Secondo i dati dell’Osservatorio 6come6 6libera che ha organizzato un convegno alla Camera dei deputati, a Roma, sul tema “Molestie e violenze sul lavoro: politica e imprese a confronto”, l’81% delle donne che subiscono molestie e violenze sul luogo di lavoro, non sporgono denuncia formale. Per Dhebora Mirabelli, presidente dell’Osservatorio, il 18% dei lavoratori assiste a molestie sui luoghi di lavoro e un terzo delle donne molestate dichiara che erano presenti colleghi. “C’è un problema reale di silenzio estremamente importante” precisa la Mirabelli. Il 50% delle testimonianze raccolte hanno ad oggetto le molestie verbali.
Il tutto avviene nell’80% dei casi nell’orario di lavoro e nel circa 90% delle volte nelle sedi di lavoro. Il dato è allarmante perché evidenzia che politiche aziendali di prevenzione e contrasto mirate potrebbero realmente fare la differenza. Quando le vittime decidono di rivolgersi a un superiore, riferiscono di ricevere comprensione per il 63%, il 30% ha manifestato incredulità e solo il 7% ha agito in modo concreto. Questo perché la maggior parte dei datori di lavoro invita a rivolgersi alle autorità e non considera la possibilità di dotarsi di strumenti e organismi interni preposti alla soluzione del problema”. In soli 3 mesi di indagine, solo il 6% delle donne vittime ne parla in azienda. Un dato reso ancora più grave dal fatto che ancora oggi l’ampiezza reale del fenomeno non è nota.
Un problema culturale
“Si tratta di un problema culturale di cui politica, parti sociali e aziende non hanno precisa conoscenza. Esiste la necessità di sistemi di monitoraggio qualificati per capire e far luce sui diversi aspetti del fenomeno e pianificare strumenti e interventi aziendali ad hoc capaci di entrare a far parte di policy aziendali acquisite come quelle incluse nel TU sulla sicurezza.
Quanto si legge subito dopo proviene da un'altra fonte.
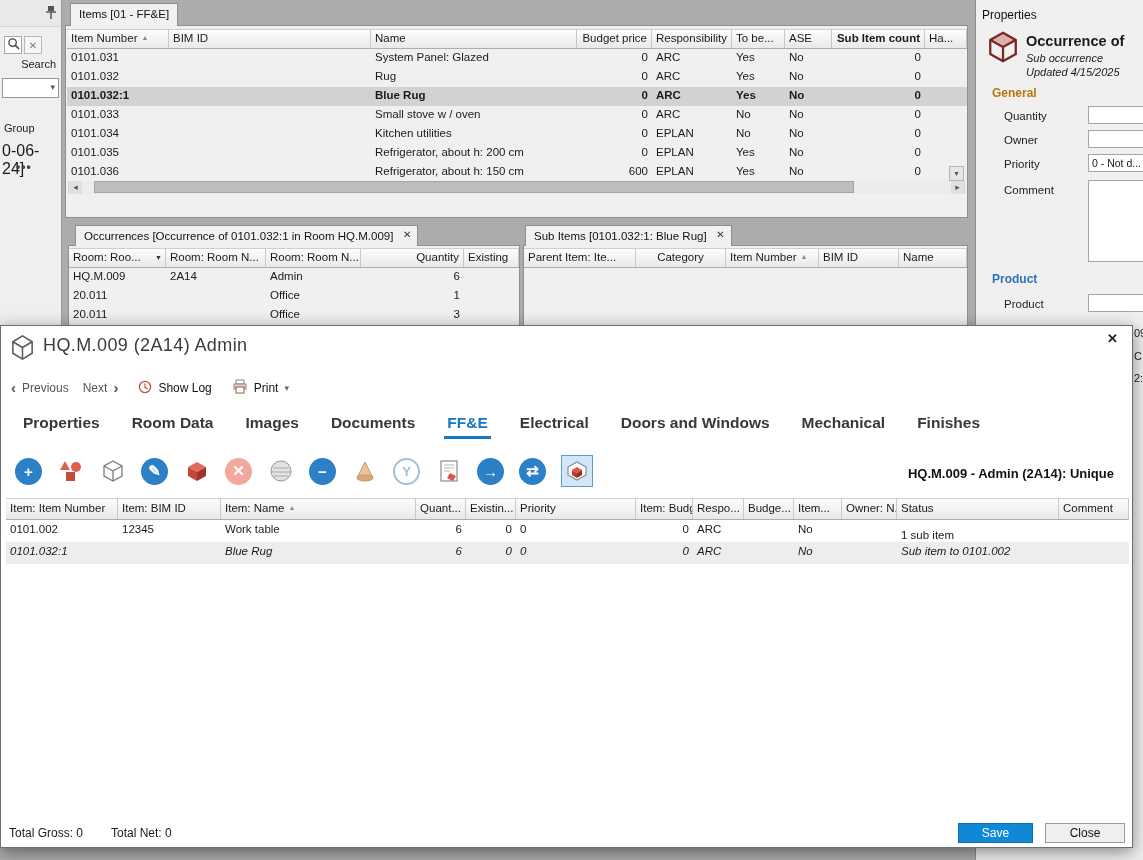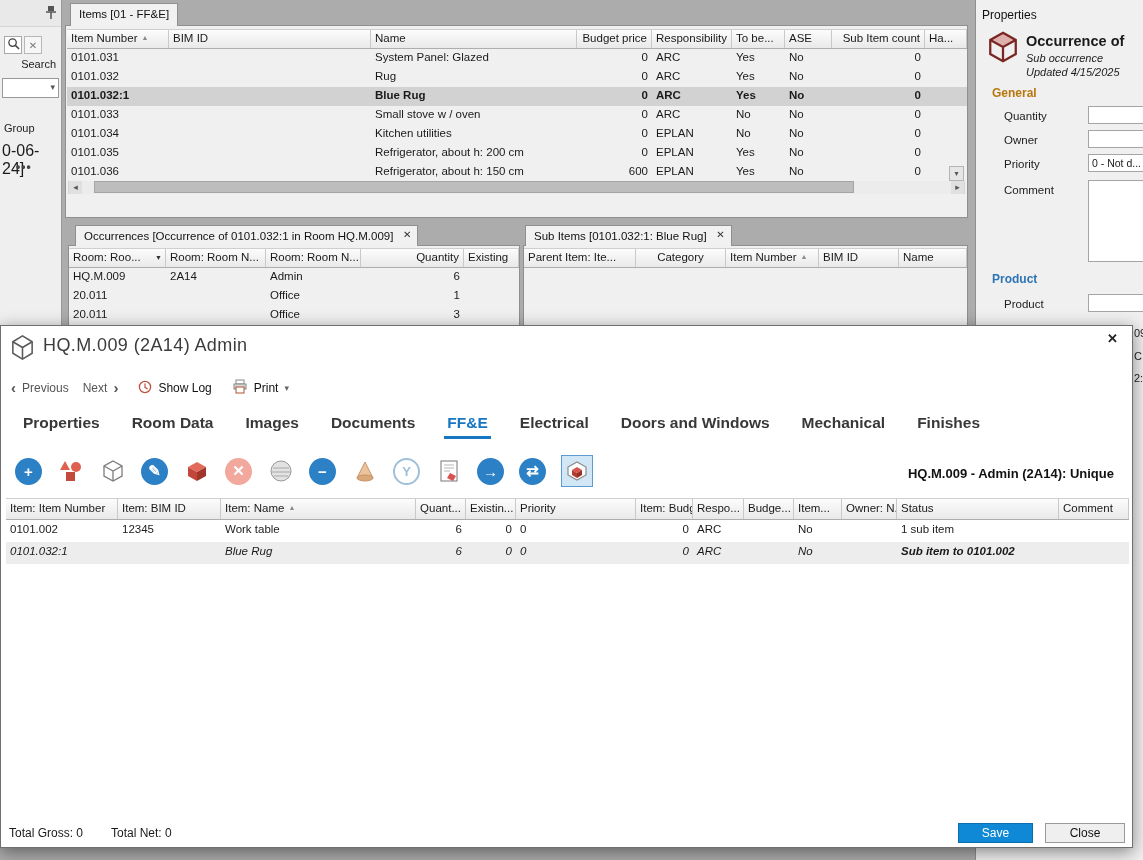--- a/index.html
+++ b/index.html
@@ -148,7 +148,7 @@
           <div class="t-hcell" style="width: 80px;"><span>Responsibility</span></div>
           <div class="t-hcell" style="width: 53px;"><span>To be...</span></div>
           <div class="t-hcell" style="width: 47px;"><span>ASE</span></div>
-          <div class="t-hcell" style="width: 93px; text-align: right;"><span>Sub Item count</span></div>
+          <div class="t-hcell" style="width: 93px; text-align: right; font-weight: bold;"><span>Sub Item count</span></div>
           <div class="t-hcell" style="width: 42px;"><span>Ha...</span></div>
         </div>
         <div class="t-row">

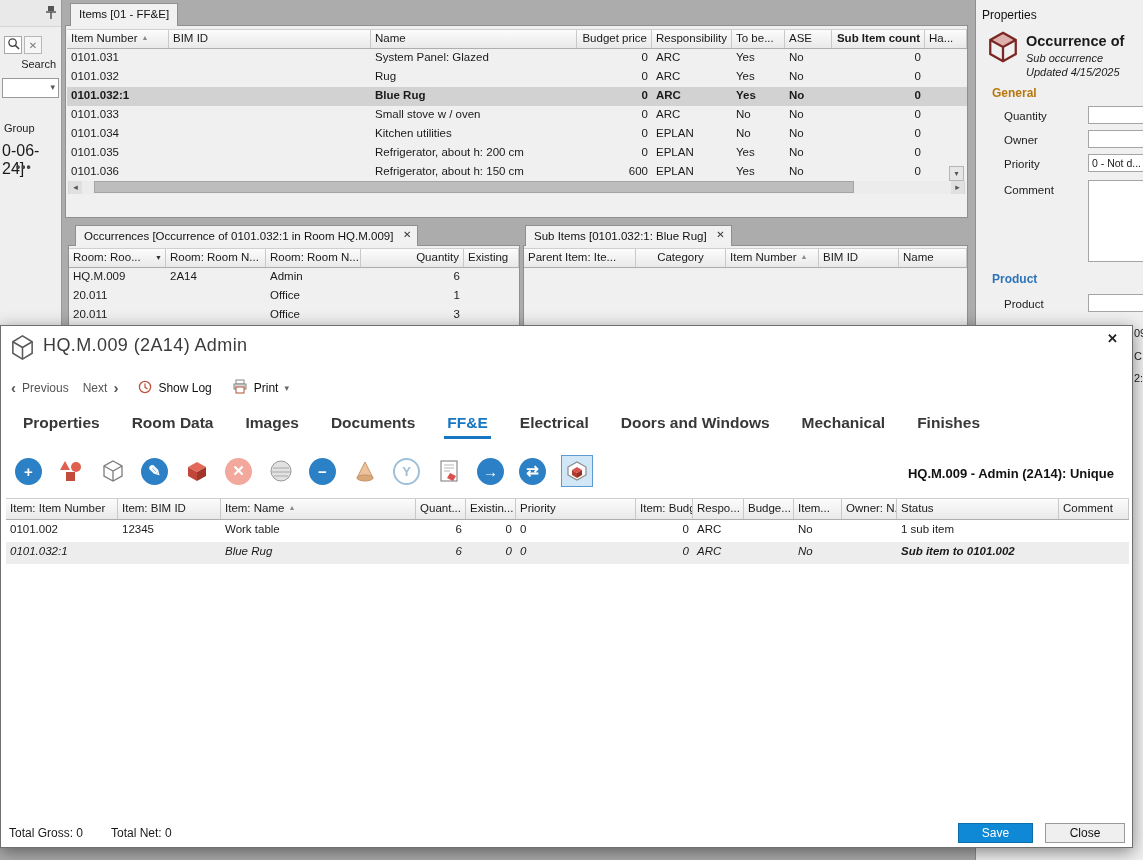--- a/index.html
+++ b/index.html
@@ -470,7 +470,7 @@
           <div class="t-cell" style="width: 50px;"></div>
           <div class="t-cell" style="width: 48px;">No</div>
           <div class="t-cell" style="width: 55px;"></div>
-          <div class="t-cell" style="width: 162px;">1 sub item</div>
+          <div class="t-cell" style="width: 162px; margin-top: 6px;">1 sub item</div>
           <div class="t-cell" style="width: 70px;"></div>
         </div>
         <div class="t-row ital shade">

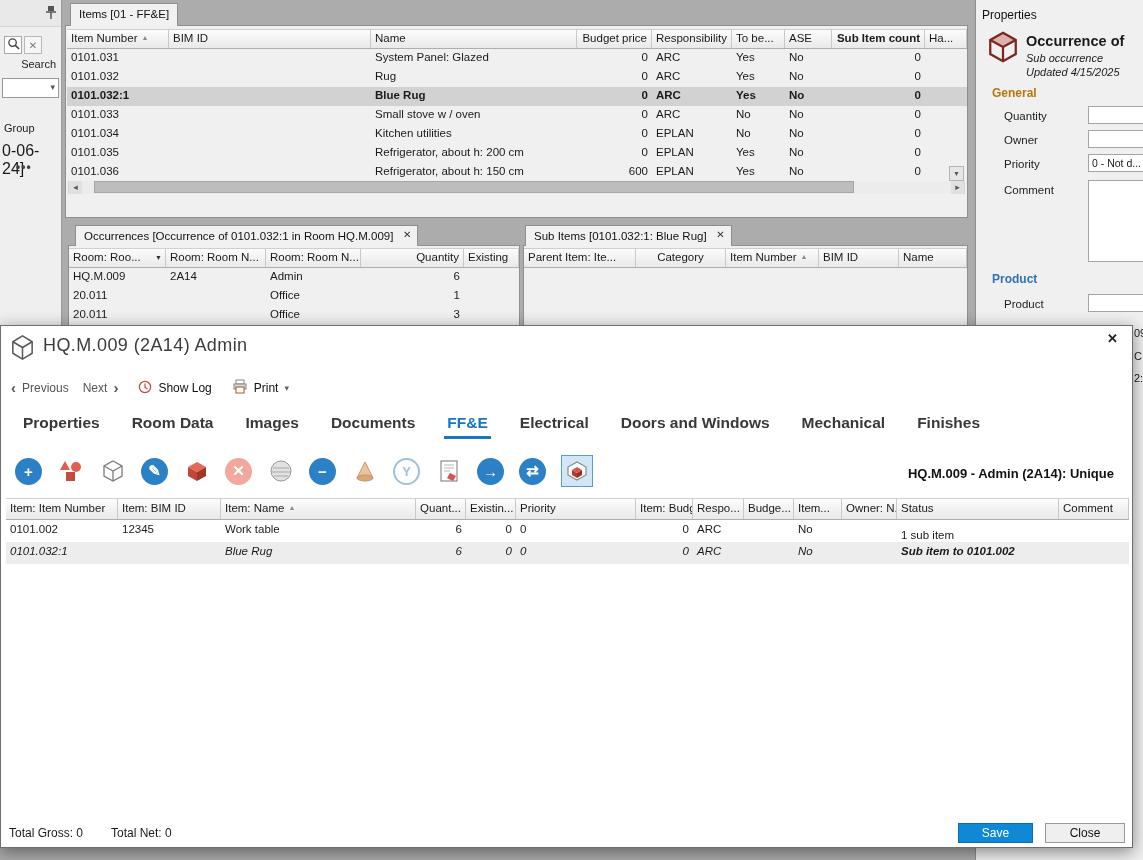--- a/index.html
+++ b/index.html
@@ -485,7 +485,7 @@
           <div class="t-cell" style="width: 50px;"></div>
           <div class="t-cell" style="width: 48px;">No</div>
           <div class="t-cell" style="width: 55px;"></div>
-          <div class="t-cell" style="width: 162px; font-weight: bold;">Sub item to 0101.002</div>
+          <div class="t-cell" style="width: 162px;">Sub item to 0101.002</div>
           <div class="t-cell" style="width: 70px;"></div>
         </div>
       </div>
Chiediamo al Governo di concludere in fretta l’iter di riforma del TU sulla sicurezza con il recepimento effettivo degli indirizzi e strumenti internazionali ratificati in Italia con la legge n.4 del 2021 per dare risposte alle imprese etiche e socialmente responsabili e garantire tutela effettiva alle donne lavoratrici coinvolte; ma soprattutto auspichiamo che siano ascoltate le parti sociali e i destinatari di tali norme”, afferma Dhebora Mirabelli.
Politiche del lavoro più inclusive
Secondo Francesco Napoli, Vicepresidente Confapi Confederazione delle piccole e medie imprese italiane, “se si lavora insieme per favorire politiche del lavoro più inclusive e capaci di tutelare le donne da ogni forma di discriminazione si avrebbero ritorni positivi sulla partecipazione femminile al mondo del lavoro e, quindi sul Pil che potrebbe registrare una crescita tra l’8 e il 12%”. “L’impegno delle aziende deve essere concreto e tangibile. Occorre lavorare sui codici di condotta, formare i dipendenti, l’azienda è un fattore chiave per ambienti di lavoro inclusivi. Le donne dovrebbero raggiungere un’indipendenza economica ed essere coadiuvate da politiche capaci di conciliare vita e lavoro”, ha aggiunto. Bruno Di Pietro, direttore generale del Fondo Interprofessionale per le piccole e medie imprese, ha illustrato l’avviso che introduce per la prima volta, sia per il Fapi che per i Fondi di Formazione operanti in Italia, una strategia premiale per le aziende che fanno formazione su questi temi. Secondo Daniela Fumarola, segretario generale aggiunto della Cisl, non bisogna parlare di questi temi solo in prossimità dell’8 marzo. “C’è una dipendenza psicologica ed economica della donna nei confronti del suo aguzzino. Deve essere data alle donne la possibilità di entrare e rimanere nel mercato del lavoro. Il welfare deve essere a dimensione di famiglia, uomini e donne, deve essere paritario, L’approccio culturale è complicato da realizzare ma essenziale il ruolo del sindacato per promuovere cultura della legalità.